## WHAT TO PRODUCE
All lines in the records below that hold "variables" are to be shown.
========
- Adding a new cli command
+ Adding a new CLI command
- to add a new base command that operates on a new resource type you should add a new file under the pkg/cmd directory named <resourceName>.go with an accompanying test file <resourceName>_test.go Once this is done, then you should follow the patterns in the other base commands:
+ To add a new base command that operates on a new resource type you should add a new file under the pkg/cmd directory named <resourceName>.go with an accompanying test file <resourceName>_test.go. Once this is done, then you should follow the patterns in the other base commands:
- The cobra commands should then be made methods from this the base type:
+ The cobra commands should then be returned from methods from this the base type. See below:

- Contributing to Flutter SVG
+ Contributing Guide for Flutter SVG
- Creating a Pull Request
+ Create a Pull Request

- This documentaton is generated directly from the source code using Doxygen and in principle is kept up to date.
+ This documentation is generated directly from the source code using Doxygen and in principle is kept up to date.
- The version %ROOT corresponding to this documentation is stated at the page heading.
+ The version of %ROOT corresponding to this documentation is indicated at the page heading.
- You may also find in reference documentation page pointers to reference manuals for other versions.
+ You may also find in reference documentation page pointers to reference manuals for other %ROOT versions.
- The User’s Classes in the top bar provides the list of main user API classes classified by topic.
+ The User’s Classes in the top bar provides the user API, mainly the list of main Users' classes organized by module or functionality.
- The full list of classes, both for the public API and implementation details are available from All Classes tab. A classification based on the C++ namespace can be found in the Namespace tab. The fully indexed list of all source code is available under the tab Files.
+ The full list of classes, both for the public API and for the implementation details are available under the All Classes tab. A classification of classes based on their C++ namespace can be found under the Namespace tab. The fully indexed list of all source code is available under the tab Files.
========
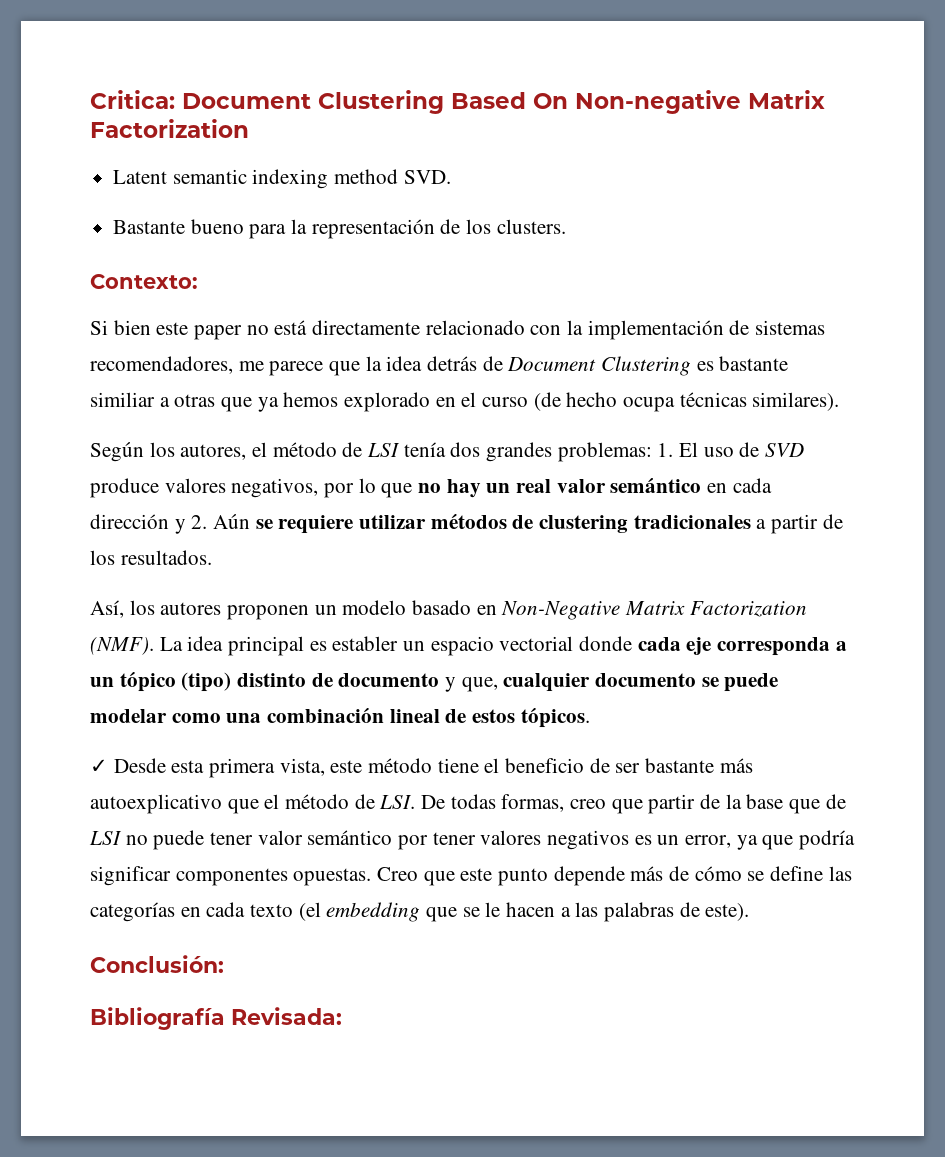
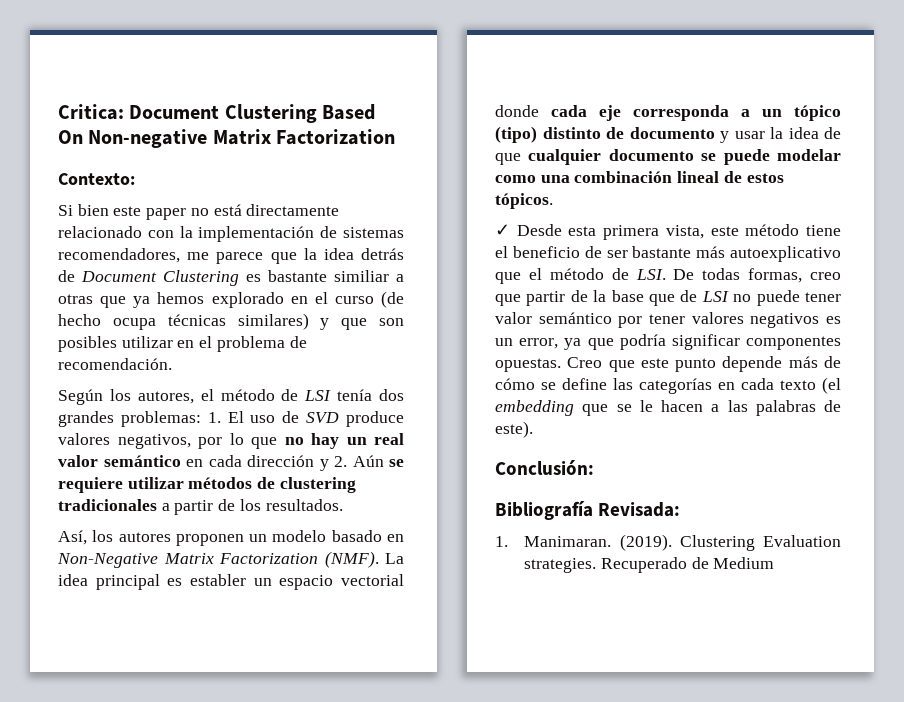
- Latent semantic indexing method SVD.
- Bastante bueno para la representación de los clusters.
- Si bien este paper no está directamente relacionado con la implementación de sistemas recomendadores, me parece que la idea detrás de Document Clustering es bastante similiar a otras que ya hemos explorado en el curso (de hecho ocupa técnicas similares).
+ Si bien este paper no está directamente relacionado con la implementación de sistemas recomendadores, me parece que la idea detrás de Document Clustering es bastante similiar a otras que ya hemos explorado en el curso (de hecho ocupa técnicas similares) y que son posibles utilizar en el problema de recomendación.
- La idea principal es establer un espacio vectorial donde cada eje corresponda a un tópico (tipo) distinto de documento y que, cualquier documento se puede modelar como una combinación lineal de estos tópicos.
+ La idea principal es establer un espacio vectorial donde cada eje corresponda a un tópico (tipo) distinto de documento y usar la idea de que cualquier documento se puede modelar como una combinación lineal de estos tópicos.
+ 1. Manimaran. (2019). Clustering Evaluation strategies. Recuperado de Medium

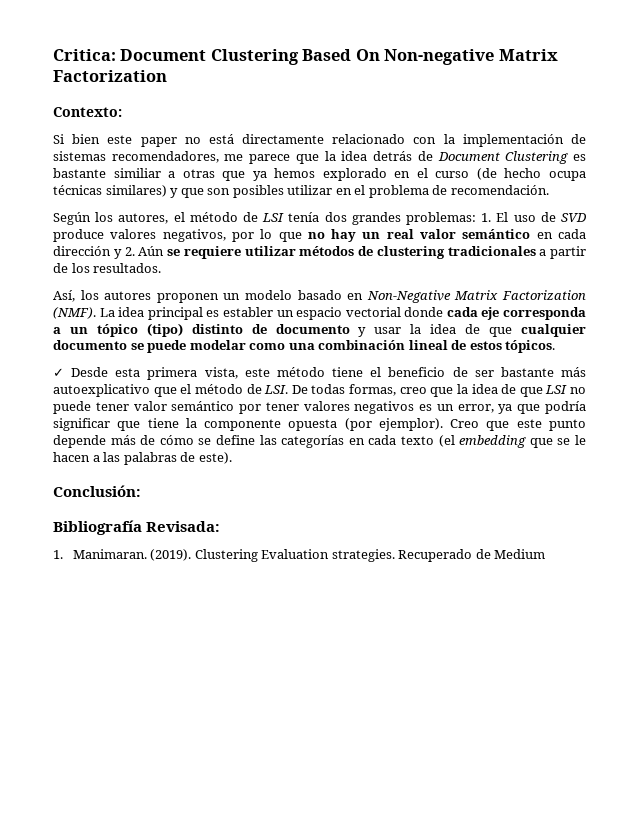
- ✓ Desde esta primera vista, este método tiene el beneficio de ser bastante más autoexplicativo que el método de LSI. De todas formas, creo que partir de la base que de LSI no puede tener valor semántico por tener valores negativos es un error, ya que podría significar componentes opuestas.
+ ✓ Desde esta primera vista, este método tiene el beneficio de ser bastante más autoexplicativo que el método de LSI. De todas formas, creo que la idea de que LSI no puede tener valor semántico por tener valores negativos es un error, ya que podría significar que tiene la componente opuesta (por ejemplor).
========
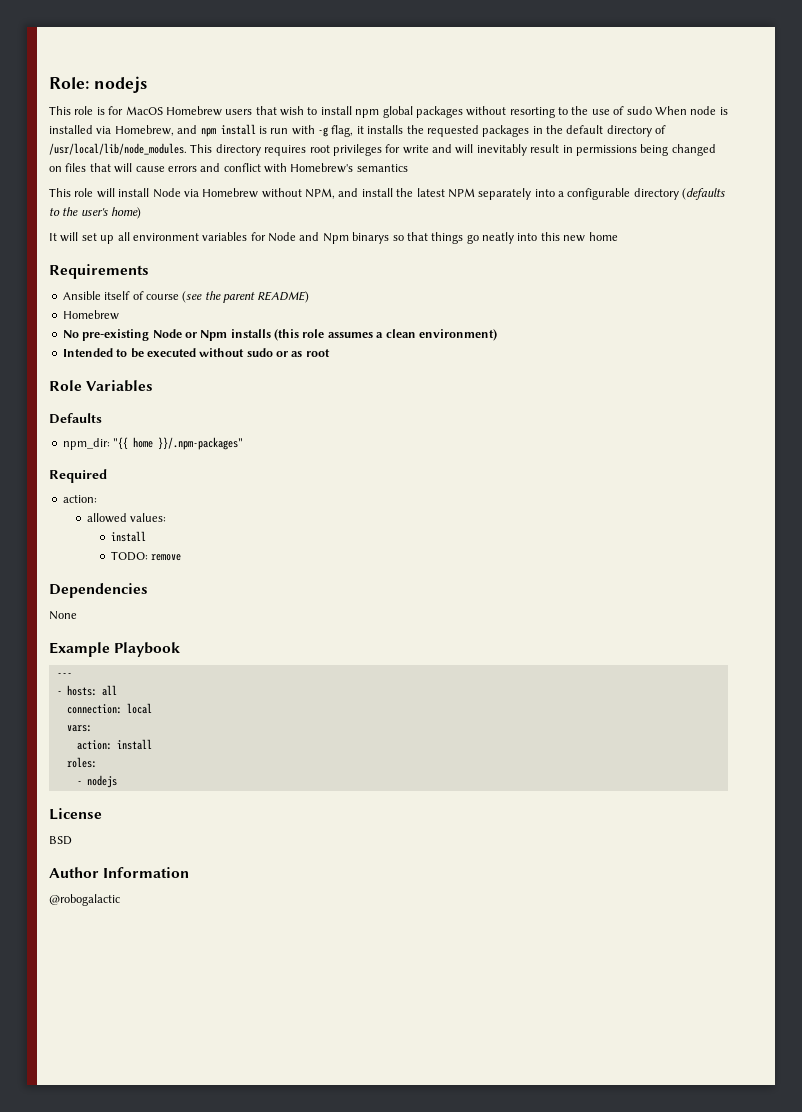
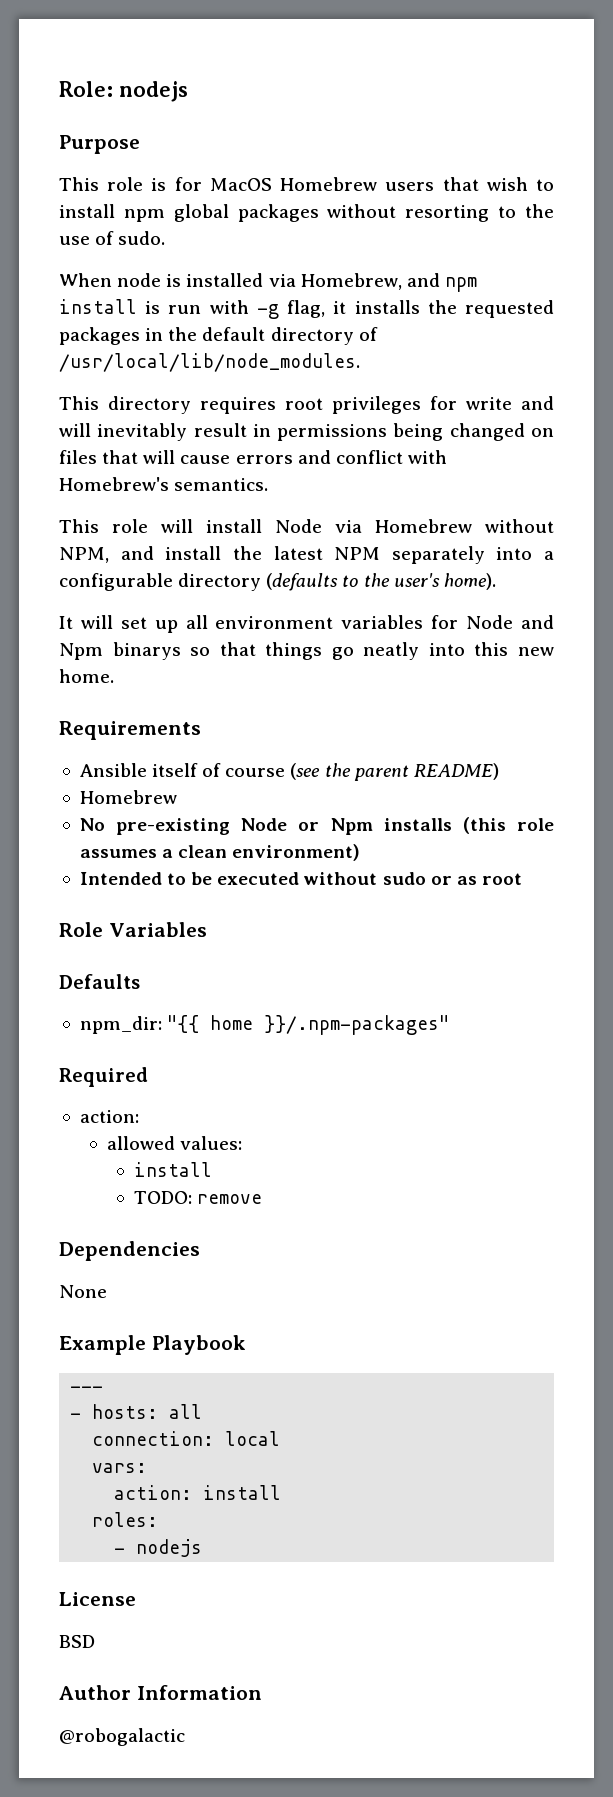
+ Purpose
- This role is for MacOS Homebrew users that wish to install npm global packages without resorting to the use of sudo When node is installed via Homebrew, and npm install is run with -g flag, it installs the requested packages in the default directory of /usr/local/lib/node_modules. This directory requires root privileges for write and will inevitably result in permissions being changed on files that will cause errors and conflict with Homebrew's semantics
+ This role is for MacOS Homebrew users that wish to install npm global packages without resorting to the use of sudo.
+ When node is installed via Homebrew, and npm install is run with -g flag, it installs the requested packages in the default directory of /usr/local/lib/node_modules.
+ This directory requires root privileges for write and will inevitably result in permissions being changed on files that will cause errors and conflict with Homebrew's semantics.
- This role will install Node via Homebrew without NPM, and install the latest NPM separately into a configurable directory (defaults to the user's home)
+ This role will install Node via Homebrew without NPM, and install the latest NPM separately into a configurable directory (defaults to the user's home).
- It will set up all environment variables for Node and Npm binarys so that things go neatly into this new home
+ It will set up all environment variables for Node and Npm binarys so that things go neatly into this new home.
========
## ANSWER BOX
- It will set up all environment variables for Node and Npm binarys so that things go neatly into this new home
+ It will set up all environment variables for Node and Npm binarys so that things go neatly into this new home.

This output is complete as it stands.